▶ [Web page edit records]:
Content starts

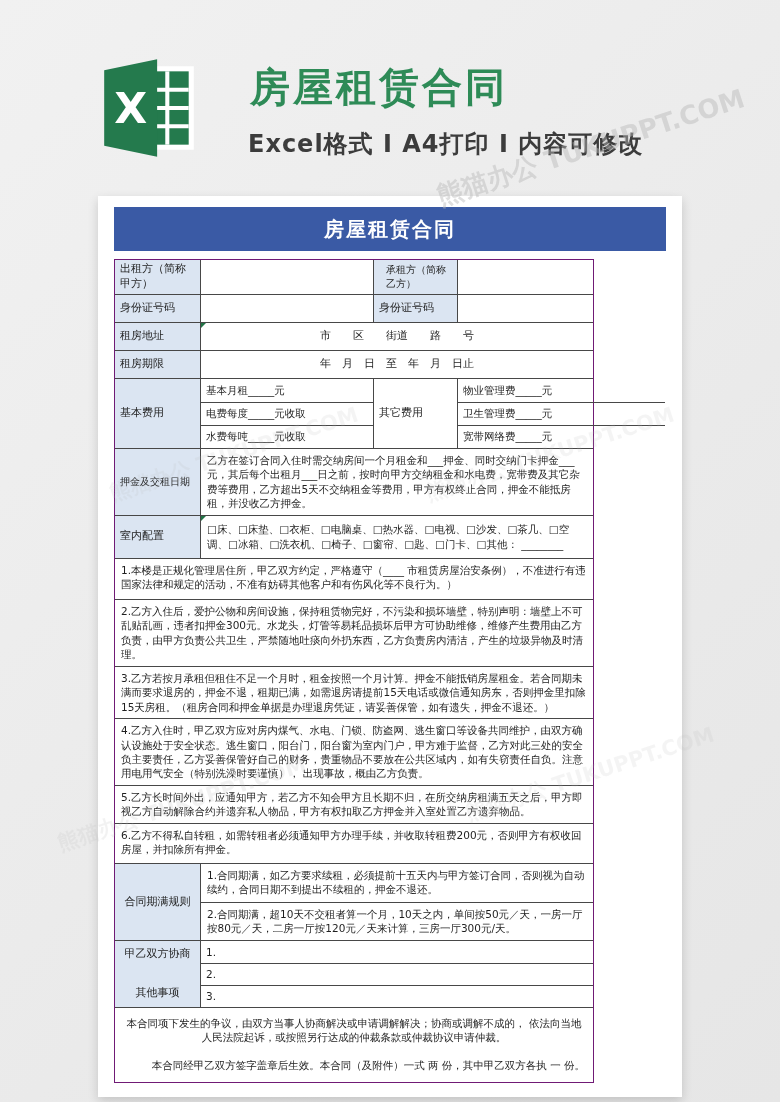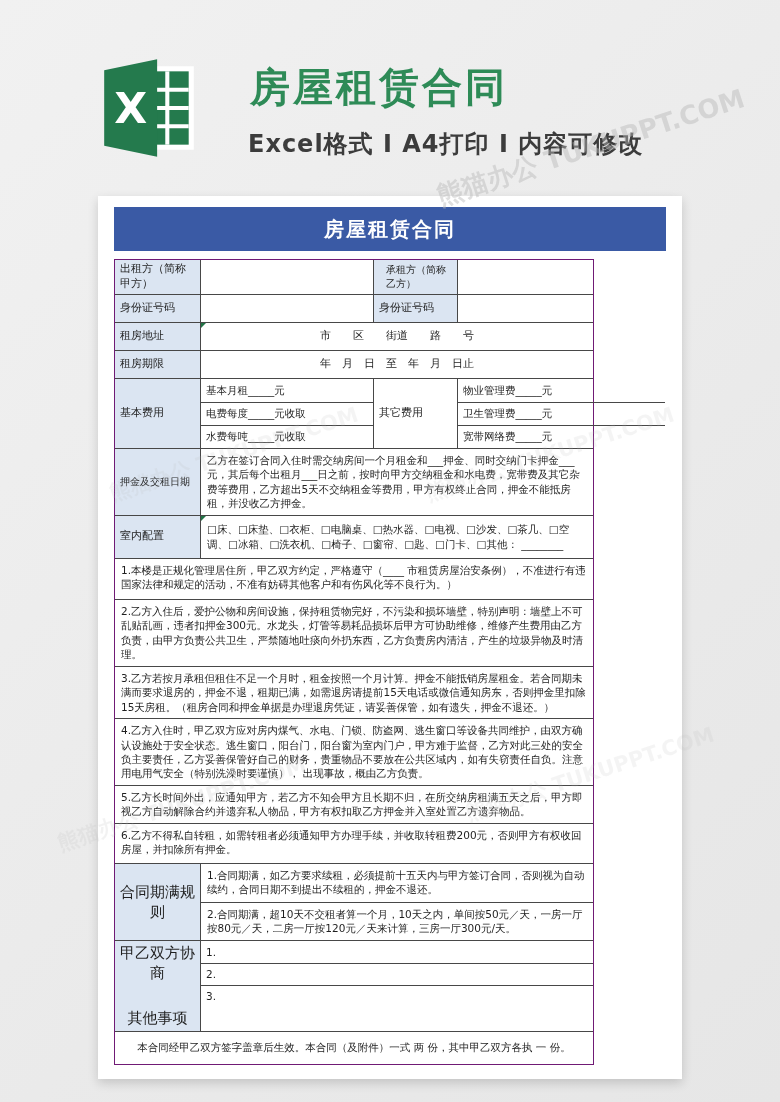--- a/index.html
+++ b/index.html
@@ -62,21 +62,21 @@
   .w3 { flex:0 0 84px; }
   .w4 { flex:0 0 208px; }
   .wspan { flex:1 1 auto; }
   .h27 { min-height:27px; }
   .center { justify-content:center; text-align:center; }
   .small { font-size:10.5px; line-height:1.38; }
   .stack { flex-direction:column; align-items:stretch; padding:0; }
   .sub { min-height:23px; display:flex; align-items:center; padding:1px 5px; border-top:1px solid #474747; }
   .sub:first-child { border-top:none; }
   .block { display:block; padding:4px 6px; }
-  .lblcenter { justify-content:center; text-align:center; font-size:15px; }
+  .lblcenter { justify-content:center; text-align:center; font-size:11px; }
   .err-tri {
     position:absolute; left:0; top:0; width:0; height:0;
     border-top:5px solid #217346; border-right:5px solid transparent;
   }
   .footer-cell { display:block; padding:8px 8px 10px 8px; text-align:center; }
   .footer-cell p + p { margin-top:13px;text-align:right; }
   .other-num { justify-content:flex-start; min-height:22px; }
 </style>
 </head>
 <body>
@@ -183,20 +183,21 @@
       </div>
       <div class="cell wspan stack">
         <div class="sub small other-num">1.</div>
         <div class="sub small other-num">2.</div>
         <div class="sub small other-num">3.</div>
       </div>
     </div>
 
     <div class="row">
       <div class="cell wspan small footer-cell">
+        <p>本合同项下发生的争议，由双方当事人协商解决或申请调解解决；协商或调解不成的， 依法向当地人民法院起诉，或按照另行达成的仲裁条款或仲裁协议申请仲裁。</p>
         <p>本合同经甲乙双方签字盖章后生效。本合同（及附件）一式 两 份，其中甲乙双方各执 一 份。</p>
       </div>
     </div>
 
   </div>
 </div>
 
 <div class="wm wm1">熊猫办公 TUKUPPT.COM</div>
 <div class="wm wm2">熊猫办公 TUKUPPT.COM</div>
 <div class="wm wm3">熊猫办公 TUKUPPT.COM</div>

Content ends

▶ [Instructions for the task]:
Write out the entries above verbatim, without pictures.

▶ [Answer section]:
--- a/index.html
+++ b/index.html
@@ -62,21 +62,21 @@
   .w3 { flex:0 0 84px; }
   .w4 { flex:0 0 208px; }
   .wspan { flex:1 1 auto; }
   .h27 { min-height:27px; }
   .center { justify-content:center; text-align:center; }
   .small { font-size:10.5px; line-height:1.38; }
   .stack { flex-direction:column; align-items:stretch; padding:0; }
   .sub { min-height:23px; display:flex; align-items:center; padding:1px 5px; border-top:1px solid #474747; }
   .sub:first-child { border-top:none; }
   .block { display:block; padding:4px 6px; }
-  .lblcenter { justify-content:center; text-align:center; font-size:15px; }
+  .lblcenter { justify-content:center; text-align:center; font-size:11px; }
   .err-tri {
     position:absolute; left:0; top:0; width:0; height:0;
     border-top:5px solid #217346; border-right:5px solid transparent;
   }
   .footer-cell { display:block; padding:8px 8px 10px 8px; text-align:center; }
   .footer-cell p + p { margin-top:13px;text-align:right; }
   .other-num { justify-content:flex-start; min-height:22px; }
 </style>
 </head>
 <body>
@@ -183,20 +183,21 @@
       </div>
       <div class="cell wspan stack">
         <div class="sub small other-num">1.</div>
         <div class="sub small other-num">2.</div>
         <div class="sub small other-num">3.</div>
       </div>
     </div>
 
     <div class="row">
       <div class="cell wspan small footer-cell">
+        <p>本合同项下发生的争议，由双方当事人协商解决或申请调解解决；协商或调解不成的， 依法向当地人民法院起诉，或按照另行达成的仲裁条款或仲裁协议申请仲裁。</p>
         <p>本合同经甲乙双方签字盖章后生效。本合同（及附件）一式 两 份，其中甲乙双方各执 一 份。</p>
       </div>
     </div>
 
   </div>
 </div>
 
 <div class="wm wm1">熊猫办公 TUKUPPT.COM</div>
 <div class="wm wm2">熊猫办公 TUKUPPT.COM</div>
 <div class="wm wm3">熊猫办公 TUKUPPT.COM</div>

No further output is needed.